GIVEN RECORDS: Begin
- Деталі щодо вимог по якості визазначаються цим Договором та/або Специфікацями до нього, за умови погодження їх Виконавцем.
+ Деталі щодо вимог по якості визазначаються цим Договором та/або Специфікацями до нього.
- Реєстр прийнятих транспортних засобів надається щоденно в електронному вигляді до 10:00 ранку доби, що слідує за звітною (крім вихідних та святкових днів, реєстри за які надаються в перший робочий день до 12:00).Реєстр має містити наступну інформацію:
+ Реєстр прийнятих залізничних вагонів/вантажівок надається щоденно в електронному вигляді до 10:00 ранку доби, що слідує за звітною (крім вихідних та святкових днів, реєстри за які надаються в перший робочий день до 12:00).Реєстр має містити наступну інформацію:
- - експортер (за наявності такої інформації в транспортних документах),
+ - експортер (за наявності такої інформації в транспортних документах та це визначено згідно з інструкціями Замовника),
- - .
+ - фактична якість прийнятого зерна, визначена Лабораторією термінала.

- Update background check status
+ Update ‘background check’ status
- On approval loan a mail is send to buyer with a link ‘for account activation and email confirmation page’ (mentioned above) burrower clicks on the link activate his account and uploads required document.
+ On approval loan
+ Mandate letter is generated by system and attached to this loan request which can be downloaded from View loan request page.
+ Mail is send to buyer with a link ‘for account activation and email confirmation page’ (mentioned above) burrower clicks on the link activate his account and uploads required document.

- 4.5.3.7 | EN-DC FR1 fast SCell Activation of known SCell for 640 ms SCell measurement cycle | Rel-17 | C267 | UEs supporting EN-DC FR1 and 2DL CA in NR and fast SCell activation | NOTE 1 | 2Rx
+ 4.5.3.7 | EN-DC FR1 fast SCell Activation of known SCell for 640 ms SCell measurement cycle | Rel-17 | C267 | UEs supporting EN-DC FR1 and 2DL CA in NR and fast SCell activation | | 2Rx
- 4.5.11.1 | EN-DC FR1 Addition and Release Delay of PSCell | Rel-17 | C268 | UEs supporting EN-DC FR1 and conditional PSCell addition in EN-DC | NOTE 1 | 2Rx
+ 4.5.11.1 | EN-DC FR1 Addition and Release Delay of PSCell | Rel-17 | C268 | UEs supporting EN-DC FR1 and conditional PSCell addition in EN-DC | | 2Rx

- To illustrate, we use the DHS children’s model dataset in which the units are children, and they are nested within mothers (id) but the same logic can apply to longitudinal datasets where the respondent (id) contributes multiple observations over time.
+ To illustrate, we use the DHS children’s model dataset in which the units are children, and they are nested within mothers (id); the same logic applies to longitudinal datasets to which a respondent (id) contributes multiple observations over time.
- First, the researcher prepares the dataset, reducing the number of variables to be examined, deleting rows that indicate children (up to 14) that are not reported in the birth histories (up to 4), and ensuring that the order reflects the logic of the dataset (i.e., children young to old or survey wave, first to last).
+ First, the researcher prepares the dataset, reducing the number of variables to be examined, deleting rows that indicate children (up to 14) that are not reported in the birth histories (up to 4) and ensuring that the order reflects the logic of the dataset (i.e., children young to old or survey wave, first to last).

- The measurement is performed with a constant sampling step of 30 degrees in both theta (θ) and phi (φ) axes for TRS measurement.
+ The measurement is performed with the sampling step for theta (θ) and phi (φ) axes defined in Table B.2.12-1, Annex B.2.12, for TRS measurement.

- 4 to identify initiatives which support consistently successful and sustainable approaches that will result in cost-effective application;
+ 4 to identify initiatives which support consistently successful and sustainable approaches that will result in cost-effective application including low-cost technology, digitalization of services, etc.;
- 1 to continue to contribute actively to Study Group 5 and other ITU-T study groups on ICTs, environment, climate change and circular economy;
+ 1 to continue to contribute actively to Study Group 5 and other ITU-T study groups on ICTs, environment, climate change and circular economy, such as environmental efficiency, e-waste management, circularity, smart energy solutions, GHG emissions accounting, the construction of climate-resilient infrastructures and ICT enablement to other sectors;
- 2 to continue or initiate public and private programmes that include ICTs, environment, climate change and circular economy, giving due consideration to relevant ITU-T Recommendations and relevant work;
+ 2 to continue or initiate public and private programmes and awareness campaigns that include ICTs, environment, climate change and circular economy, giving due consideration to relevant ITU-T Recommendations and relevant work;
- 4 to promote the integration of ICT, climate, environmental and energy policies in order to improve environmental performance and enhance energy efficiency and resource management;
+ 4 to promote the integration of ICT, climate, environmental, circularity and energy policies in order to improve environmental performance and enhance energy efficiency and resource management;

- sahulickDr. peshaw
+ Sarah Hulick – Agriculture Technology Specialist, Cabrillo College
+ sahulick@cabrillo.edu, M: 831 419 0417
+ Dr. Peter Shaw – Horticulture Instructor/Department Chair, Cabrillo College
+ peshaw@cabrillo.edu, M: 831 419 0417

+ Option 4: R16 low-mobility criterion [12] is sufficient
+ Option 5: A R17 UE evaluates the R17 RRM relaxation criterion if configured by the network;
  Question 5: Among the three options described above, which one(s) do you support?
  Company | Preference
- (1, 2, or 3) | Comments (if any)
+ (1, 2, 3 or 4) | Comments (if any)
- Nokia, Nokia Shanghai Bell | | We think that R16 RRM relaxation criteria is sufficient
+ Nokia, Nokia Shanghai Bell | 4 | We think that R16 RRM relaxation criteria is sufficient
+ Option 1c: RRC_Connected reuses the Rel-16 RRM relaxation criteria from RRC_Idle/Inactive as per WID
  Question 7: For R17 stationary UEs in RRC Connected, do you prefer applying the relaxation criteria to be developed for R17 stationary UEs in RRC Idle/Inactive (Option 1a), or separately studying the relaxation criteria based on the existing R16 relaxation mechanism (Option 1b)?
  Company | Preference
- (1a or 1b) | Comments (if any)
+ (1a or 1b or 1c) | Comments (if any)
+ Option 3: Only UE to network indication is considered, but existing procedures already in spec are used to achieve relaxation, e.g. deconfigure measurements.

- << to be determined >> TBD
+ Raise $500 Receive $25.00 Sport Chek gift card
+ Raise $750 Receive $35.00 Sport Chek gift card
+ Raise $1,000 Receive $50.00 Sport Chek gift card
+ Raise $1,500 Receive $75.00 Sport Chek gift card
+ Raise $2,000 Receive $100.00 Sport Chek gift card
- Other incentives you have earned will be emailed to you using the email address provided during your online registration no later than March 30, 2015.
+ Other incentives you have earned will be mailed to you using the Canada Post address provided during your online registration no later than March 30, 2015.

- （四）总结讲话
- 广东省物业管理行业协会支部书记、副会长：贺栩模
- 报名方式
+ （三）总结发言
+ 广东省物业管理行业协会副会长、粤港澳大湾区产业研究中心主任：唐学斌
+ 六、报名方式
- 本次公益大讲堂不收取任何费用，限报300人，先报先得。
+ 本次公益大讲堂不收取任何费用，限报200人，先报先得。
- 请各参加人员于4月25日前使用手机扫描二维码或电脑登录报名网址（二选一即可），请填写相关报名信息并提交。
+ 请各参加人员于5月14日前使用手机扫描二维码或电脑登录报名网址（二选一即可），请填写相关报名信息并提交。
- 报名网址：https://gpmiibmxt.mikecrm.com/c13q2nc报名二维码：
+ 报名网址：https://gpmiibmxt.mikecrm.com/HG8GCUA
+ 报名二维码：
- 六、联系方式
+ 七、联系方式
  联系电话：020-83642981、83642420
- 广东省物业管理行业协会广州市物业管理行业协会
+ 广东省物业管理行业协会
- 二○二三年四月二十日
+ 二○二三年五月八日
GIVEN RECORDS: End
- _WHAT TO WORK ON_
Set down the whole listing once more, exactly as it appears.

- _FINISHED EXERCISE_
- Деталі щодо вимог по якості визазначаються цим Договором та/або Специфікацями до нього, за умови погодження їх Виконавцем.
+ Деталі щодо вимог по якості визазначаються цим Договором та/або Специфікацями до нього.
- Реєстр прийнятих транспортних засобів надається щоденно в електронному вигляді до 10:00 ранку доби, що слідує за звітною (крім вихідних та святкових днів, реєстри за які надаються в перший робочий день до 12:00).Реєстр має містити наступну інформацію:
+ Реєстр прийнятих залізничних вагонів/вантажівок надається щоденно в електронному вигляді до 10:00 ранку доби, що слідує за звітною (крім вихідних та святкових днів, реєстри за які надаються в перший робочий день до 12:00).Реєстр має містити наступну інформацію:
- - експортер (за наявності такої інформації в транспортних документах),
+ - експортер (за наявності такої інформації в транспортних документах та це визначено згідно з інструкціями Замовника),
- - .
+ - фактична якість прийнятого зерна, визначена Лабораторією термінала.

- Update background check status
+ Update ‘background check’ status
- On approval loan a mail is send to buyer with a link ‘for account activation and email confirmation page’ (mentioned above) burrower clicks on the link activate his account and uploads required document.
+ On approval loan
+ Mandate letter is generated by system and attached to this loan request which can be downloaded from View loan request page.
+ Mail is send to buyer with a link ‘for account activation and email confirmation page’ (mentioned above) burrower clicks on the link activate his account and uploads required document.

- 4.5.3.7 | EN-DC FR1 fast SCell Activation of known SCell for 640 ms SCell measurement cycle | Rel-17 | C267 | UEs supporting EN-DC FR1 and 2DL CA in NR and fast SCell activation | NOTE 1 | 2Rx
+ 4.5.3.7 | EN-DC FR1 fast SCell Activation of known SCell for 640 ms SCell measurement cycle | Rel-17 | C267 | UEs supporting EN-DC FR1 and 2DL CA in NR and fast SCell activation | | 2Rx
- 4.5.11.1 | EN-DC FR1 Addition and Release Delay of PSCell | Rel-17 | C268 | UEs supporting EN-DC FR1 and conditional PSCell addition in EN-DC | NOTE 1 | 2Rx
+ 4.5.11.1 | EN-DC FR1 Addition and Release Delay of PSCell | Rel-17 | C268 | UEs supporting EN-DC FR1 and conditional PSCell addition in EN-DC | | 2Rx

- To illustrate, we use the DHS children’s model dataset in which the units are children, and they are nested within mothers (id) but the same logic can apply to longitudinal datasets where the respondent (id) contributes multiple observations over time.
+ To illustrate, we use the DHS children’s model dataset in which the units are children, and they are nested within mothers (id); the same logic applies to longitudinal datasets to which a respondent (id) contributes multiple observations over time.
- First, the researcher prepares the dataset, reducing the number of variables to be examined, deleting rows that indicate children (up to 14) that are not reported in the birth histories (up to 4), and ensuring that the order reflects the logic of the dataset (i.e., children young to old or survey wave, first to last).
+ First, the researcher prepares the dataset, reducing the number of variables to be examined, deleting rows that indicate children (up to 14) that are not reported in the birth histories (up to 4) and ensuring that the order reflects the logic of the dataset (i.e., children young to old or survey wave, first to last).

- The measurement is performed with a constant sampling step of 30 degrees in both theta (θ) and phi (φ) axes for TRS measurement.
+ The measurement is performed with the sampling step for theta (θ) and phi (φ) axes defined in Table B.2.12-1, Annex B.2.12, for TRS measurement.

- 4 to identify initiatives which support consistently successful and sustainable approaches that will result in cost-effective application;
+ 4 to identify initiatives which support consistently successful and sustainable approaches that will result in cost-effective application including low-cost technology, digitalization of services, etc.;
- 1 to continue to contribute actively to Study Group 5 and other ITU-T study groups on ICTs, environment, climate change and circular economy;
+ 1 to continue to contribute actively to Study Group 5 and other ITU-T study groups on ICTs, environment, climate change and circular economy, such as environmental efficiency, e-waste management, circularity, smart energy solutions, GHG emissions accounting, the construction of climate-resilient infrastructures and ICT enablement to other sectors;
- 2 to continue or initiate public and private programmes that include ICTs, environment, climate change and circular economy, giving due consideration to relevant ITU-T Recommendations and relevant work;
+ 2 to continue or initiate public and private programmes and awareness campaigns that include ICTs, environment, climate change and circular economy, giving due consideration to relevant ITU-T Recommendations and relevant work;
- 4 to promote the integration of ICT, climate, environmental and energy policies in order to improve environmental performance and enhance energy efficiency and resource management;
+ 4 to promote the integration of ICT, climate, environmental, circularity and energy policies in order to improve environmental performance and enhance energy efficiency and resource management;

- sahulickDr. peshaw
+ Sarah Hulick – Agriculture Technology Specialist, Cabrillo College
+ sahulick@cabrillo.edu, M: 831 419 0417
+ Dr. Peter Shaw – Horticulture Instructor/Department Chair, Cabrillo College
+ peshaw@cabrillo.edu, M: 831 419 0417

+ Option 4: R16 low-mobility criterion [12] is sufficient
+ Option 5: A R17 UE evaluates the R17 RRM relaxation criterion if configured by the network;
  Question 5: Among the three options described above, which one(s) do you support?
  Company | Preference
- (1, 2, or 3) | Comments (if any)
+ (1, 2, 3 or 4) | Comments (if any)
- Nokia, Nokia Shanghai Bell | | We think that R16 RRM relaxation criteria is sufficient
+ Nokia, Nokia Shanghai Bell | 4 | We think that R16 RRM relaxation criteria is sufficient
+ Option 1c: RRC_Connected reuses the Rel-16 RRM relaxation criteria from RRC_Idle/Inactive as per WID
  Question 7: For R17 stationary UEs in RRC Connected, do you prefer applying the relaxation criteria to be developed for R17 stationary UEs in RRC Idle/Inactive (Option 1a), or separately studying the relaxation criteria based on the existing R16 relaxation mechanism (Option 1b)?
  Company | Preference
- (1a or 1b) | Comments (if any)
+ (1a or 1b or 1c) | Comments (if any)
+ Option 3: Only UE to network indication is considered, but existing procedures already in spec are used to achieve relaxation, e.g. deconfigure measurements.

- << to be determined >> TBD
+ Raise $500 Receive $25.00 Sport Chek gift card
+ Raise $750 Receive $35.00 Sport Chek gift card
+ Raise $1,000 Receive $50.00 Sport Chek gift card
+ Raise $1,500 Receive $75.00 Sport Chek gift card
+ Raise $2,000 Receive $100.00 Sport Chek gift card
- Other incentives you have earned will be emailed to you using the email address provided during your online registration no later than March 30, 2015.
+ Other incentives you have earned will be mailed to you using the Canada Post address provided during your online registration no later than March 30, 2015.

- （四）总结讲话
- 广东省物业管理行业协会支部书记、副会长：贺栩模
- 报名方式
+ （三）总结发言
+ 广东省物业管理行业协会副会长、粤港澳大湾区产业研究中心主任：唐学斌
+ 六、报名方式
- 本次公益大讲堂不收取任何费用，限报300人，先报先得。
+ 本次公益大讲堂不收取任何费用，限报200人，先报先得。
- 请各参加人员于4月25日前使用手机扫描二维码或电脑登录报名网址（二选一即可），请填写相关报名信息并提交。
+ 请各参加人员于5月14日前使用手机扫描二维码或电脑登录报名网址（二选一即可），请填写相关报名信息并提交。
- 报名网址：https://gpmiibmxt.mikecrm.com/c13q2nc报名二维码：
+ 报名网址：https://gpmiibmxt.mikecrm.com/HG8GCUA
+ 报名二维码：
- 六、联系方式
+ 七、联系方式
  联系电话：020-83642981、83642420
- 广东省物业管理行业协会广州市物业管理行业协会
+ 广东省物业管理行业协会
- 二○二三年四月二十日
+ 二○二三年五月八日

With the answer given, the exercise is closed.